The largest cause for this change of heart is likely a sequence of 2020 events: the murder of George Floyd, the protests that followed, and the violence that eventually accompanied or followed those protests, which ultimately took at least twenty lives and cost billions of dollars in property damage. This sequence of events was also tied into the COVID-19 pandemic as well; large gatherings had often been prohibited, or at least discouraged, but were suddenly condoned by public figures when it came to a particular favored cause.
Cole argues that Republicans saw the mayhem, arson, murders that followed in places like Seattle, Atlanta, Kenosha, Minneapolis, Portland, etc. as a serious problem even as the media was praising BLM and doing its best to help make “defund the police” sound like a good idea. And corporations were essentially seen as siding with the chaos.
The bottom line is that the Floyd protests and their aftermath had a variety of consequences, many of them bad ones. And conservatives were quite attuned to the ill effects.
By contrast, corporations engaged with this moment with unreserved support of the 2020 protests, in some cases to the point of absurdity. The fruit candy Gushers, for example, tweeted “Gushers wouldn’t be Gushers without the Black community and your voices. We’re working with Fruit by the Foot on creating space to amplify that. We see you. We stand with you.”

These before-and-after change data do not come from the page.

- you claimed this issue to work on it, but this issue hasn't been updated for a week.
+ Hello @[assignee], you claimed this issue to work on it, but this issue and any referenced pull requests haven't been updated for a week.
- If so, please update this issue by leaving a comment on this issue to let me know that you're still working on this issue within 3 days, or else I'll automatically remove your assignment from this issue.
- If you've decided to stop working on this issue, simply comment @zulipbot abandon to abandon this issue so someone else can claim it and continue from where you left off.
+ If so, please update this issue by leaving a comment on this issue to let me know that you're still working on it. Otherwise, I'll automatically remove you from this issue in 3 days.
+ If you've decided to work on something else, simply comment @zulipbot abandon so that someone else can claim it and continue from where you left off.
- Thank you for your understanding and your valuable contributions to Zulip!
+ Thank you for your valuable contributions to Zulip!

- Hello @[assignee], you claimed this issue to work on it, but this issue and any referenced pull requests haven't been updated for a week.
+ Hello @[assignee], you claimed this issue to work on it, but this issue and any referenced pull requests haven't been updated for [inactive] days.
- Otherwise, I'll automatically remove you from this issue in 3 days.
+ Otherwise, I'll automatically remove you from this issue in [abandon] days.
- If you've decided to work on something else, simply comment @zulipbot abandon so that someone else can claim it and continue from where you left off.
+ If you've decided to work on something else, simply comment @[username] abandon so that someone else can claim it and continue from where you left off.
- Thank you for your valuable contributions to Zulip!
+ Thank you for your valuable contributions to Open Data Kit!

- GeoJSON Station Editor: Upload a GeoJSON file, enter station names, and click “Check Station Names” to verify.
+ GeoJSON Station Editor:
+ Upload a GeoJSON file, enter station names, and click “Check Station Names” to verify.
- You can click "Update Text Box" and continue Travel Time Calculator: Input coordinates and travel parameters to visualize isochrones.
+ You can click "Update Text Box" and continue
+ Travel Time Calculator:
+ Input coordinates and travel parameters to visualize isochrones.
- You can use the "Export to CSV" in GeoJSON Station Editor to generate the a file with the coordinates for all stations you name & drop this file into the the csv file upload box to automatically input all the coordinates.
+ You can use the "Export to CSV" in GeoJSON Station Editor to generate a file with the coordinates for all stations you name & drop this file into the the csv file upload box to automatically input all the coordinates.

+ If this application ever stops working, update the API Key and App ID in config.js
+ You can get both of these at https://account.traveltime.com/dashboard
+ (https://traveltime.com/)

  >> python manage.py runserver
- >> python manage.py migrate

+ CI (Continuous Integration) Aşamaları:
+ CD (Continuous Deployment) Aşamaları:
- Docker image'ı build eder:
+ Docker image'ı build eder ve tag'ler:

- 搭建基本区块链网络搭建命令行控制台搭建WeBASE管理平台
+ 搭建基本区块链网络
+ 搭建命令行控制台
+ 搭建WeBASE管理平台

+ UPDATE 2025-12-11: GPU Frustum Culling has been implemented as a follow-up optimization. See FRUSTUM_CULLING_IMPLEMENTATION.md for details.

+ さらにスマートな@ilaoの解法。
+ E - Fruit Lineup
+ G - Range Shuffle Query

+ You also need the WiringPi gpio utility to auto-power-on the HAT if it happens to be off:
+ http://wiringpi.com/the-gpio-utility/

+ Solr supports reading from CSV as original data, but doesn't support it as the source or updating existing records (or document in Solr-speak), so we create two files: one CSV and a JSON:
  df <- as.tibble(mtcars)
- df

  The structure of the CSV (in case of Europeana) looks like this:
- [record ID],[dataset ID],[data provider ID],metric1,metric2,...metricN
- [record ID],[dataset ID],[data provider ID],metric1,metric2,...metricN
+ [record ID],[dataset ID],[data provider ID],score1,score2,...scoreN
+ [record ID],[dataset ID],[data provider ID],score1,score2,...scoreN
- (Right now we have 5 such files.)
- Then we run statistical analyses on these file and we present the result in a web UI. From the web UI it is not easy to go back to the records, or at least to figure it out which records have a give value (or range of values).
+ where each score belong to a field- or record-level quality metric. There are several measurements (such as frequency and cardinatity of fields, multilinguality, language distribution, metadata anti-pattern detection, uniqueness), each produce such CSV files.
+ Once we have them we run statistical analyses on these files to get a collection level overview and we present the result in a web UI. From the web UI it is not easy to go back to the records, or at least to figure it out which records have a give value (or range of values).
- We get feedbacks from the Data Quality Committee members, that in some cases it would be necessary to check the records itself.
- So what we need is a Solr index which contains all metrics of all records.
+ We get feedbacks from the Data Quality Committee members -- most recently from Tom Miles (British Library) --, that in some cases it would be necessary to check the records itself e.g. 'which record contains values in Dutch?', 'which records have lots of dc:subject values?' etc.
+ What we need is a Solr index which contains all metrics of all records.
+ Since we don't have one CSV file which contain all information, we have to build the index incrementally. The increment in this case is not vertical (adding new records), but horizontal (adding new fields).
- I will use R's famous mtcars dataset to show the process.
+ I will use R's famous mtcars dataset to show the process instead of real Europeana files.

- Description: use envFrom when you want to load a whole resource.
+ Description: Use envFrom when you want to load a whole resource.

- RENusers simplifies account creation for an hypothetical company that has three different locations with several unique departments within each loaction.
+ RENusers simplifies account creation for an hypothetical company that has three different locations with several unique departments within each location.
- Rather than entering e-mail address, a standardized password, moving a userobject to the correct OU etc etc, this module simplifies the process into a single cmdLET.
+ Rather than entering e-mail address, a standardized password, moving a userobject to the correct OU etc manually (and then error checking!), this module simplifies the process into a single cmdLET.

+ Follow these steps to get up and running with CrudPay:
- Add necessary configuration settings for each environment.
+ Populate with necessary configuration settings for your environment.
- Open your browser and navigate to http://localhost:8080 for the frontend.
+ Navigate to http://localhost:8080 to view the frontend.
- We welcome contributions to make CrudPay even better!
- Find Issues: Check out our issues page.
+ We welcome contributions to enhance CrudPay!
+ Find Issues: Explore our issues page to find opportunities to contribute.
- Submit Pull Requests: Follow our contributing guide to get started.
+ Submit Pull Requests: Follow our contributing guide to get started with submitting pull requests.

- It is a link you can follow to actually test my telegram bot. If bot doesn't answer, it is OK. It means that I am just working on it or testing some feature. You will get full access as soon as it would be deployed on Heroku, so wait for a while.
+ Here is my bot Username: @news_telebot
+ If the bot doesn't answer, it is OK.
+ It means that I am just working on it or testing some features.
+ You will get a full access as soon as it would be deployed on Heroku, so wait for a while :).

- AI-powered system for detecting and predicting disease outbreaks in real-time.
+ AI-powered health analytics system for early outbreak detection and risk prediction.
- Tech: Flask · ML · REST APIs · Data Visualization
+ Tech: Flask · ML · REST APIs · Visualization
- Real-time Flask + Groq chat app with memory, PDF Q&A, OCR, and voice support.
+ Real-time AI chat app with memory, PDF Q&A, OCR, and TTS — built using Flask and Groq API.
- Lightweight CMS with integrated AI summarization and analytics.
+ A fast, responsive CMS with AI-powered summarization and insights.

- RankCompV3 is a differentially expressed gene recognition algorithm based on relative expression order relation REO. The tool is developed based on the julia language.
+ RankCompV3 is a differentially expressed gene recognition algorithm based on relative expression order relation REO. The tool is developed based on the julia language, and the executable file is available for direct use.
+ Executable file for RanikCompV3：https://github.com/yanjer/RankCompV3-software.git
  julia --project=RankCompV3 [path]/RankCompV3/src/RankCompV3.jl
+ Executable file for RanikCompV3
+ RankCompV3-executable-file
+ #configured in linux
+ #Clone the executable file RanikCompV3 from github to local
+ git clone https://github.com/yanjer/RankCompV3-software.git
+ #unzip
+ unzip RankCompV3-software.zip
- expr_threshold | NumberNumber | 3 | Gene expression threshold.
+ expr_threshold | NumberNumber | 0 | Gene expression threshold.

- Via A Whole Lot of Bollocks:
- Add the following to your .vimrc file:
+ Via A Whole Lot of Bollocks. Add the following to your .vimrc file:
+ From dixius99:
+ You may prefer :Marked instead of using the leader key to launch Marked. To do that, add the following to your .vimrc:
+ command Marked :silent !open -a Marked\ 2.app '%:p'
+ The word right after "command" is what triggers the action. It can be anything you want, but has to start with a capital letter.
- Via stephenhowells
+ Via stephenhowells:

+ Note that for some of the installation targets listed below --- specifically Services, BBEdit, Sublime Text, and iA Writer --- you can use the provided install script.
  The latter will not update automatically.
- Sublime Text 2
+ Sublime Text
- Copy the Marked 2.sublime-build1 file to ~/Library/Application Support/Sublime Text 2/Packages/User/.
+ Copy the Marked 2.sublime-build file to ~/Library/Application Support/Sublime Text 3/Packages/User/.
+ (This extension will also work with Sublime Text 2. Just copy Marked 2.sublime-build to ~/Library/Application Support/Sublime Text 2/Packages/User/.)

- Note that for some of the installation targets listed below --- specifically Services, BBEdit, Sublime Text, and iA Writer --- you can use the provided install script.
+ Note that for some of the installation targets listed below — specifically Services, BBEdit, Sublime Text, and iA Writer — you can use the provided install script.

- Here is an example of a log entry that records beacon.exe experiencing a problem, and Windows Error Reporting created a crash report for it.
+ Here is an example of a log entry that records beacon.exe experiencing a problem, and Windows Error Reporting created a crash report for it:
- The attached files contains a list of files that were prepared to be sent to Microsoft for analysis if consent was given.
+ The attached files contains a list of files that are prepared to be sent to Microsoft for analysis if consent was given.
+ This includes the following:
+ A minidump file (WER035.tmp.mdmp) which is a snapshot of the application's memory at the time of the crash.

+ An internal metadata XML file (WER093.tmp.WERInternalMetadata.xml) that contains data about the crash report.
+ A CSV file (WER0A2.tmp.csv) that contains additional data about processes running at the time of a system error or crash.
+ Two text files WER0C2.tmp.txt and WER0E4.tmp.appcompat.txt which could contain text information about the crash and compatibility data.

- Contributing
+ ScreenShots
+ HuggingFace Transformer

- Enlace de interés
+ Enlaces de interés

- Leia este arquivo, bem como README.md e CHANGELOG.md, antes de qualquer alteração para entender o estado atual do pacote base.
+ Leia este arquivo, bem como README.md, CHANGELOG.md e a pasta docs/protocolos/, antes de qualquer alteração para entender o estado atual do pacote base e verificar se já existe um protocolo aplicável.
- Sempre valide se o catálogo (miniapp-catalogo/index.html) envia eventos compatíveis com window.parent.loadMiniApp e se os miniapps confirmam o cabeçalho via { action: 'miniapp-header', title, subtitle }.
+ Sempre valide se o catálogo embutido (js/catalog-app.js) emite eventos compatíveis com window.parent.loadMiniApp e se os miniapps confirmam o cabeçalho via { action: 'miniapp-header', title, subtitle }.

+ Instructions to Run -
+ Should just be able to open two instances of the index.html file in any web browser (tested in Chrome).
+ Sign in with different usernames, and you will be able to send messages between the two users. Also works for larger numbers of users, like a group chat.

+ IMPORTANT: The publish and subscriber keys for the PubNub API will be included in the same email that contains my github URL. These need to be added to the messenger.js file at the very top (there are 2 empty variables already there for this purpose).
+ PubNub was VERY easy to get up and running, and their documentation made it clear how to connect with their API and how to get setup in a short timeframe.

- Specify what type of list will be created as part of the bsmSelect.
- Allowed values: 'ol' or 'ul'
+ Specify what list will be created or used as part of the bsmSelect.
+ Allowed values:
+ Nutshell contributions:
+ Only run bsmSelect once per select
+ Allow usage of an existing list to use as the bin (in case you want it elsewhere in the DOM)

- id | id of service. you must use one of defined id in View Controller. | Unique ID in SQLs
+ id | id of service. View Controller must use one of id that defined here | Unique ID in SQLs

It’s easy to make fun of Gushers, but the overall subject matter was a serious one. To conservatives, it was like public order was collapsing. Police should not be retreating from their precincts and ceding territory to anarchists. It’s not a thing that’s supposed to happen. And conservatives saw those unambiguous statements of corporate support as if corporations were cheering on the disorder, too, not just the calls for better policework.
Speaking only for myself, there were a lot of protests around the country that weren’t violent. Some of the less extreme proposals being offered by protesters (police body cameras) were ones I supported. But the moment people started burning down police precincts and small businesses and murdering people, including innocent children, and setting up autonomous zones in the midst of major cities, I was ready for a swift return to law and order. The fact that major corporations were ignoring all of that and pledging millions toward whatever their DEI staff was telling them to do seemed crazy. Again, I’m speaking for myself but I think that graph above suggests I wasn’t the only person on the right who felt that way.
There’s a lot more to Cole’s piece including his analysis, partly borrowed from Josh Barro, that the GOP’s argument isn’t with shareholders it’s with management.
…from shareholders’ perspective, excessively left-wing corporate statements may well be what economists call agency costs. You hire someone (an “agent”) to do a job, but they have preferences of their own, and those differ from yours, sometimes to your disadvantage…
It’s debatable where you’d draw the line between respecting freedom for the agent and fidelity to the agent’s task. But Republicans are thinking about doing more to curb politicking adverse to shareholder interests, and laying the legal groundwork to empower relatively right-leaning shareholders to rein in relatively left-wing management.
We’ll see where this goes but I think the basic idea here is that the GOP has turned a corner with regard to woke corporate activism, just as they have with regard to woke public school activism. A laissez-faire approach to these issues doesn’t work when your woke opponents behave like members of a cult whose goal is to seize control of everything in public life one institution at a time.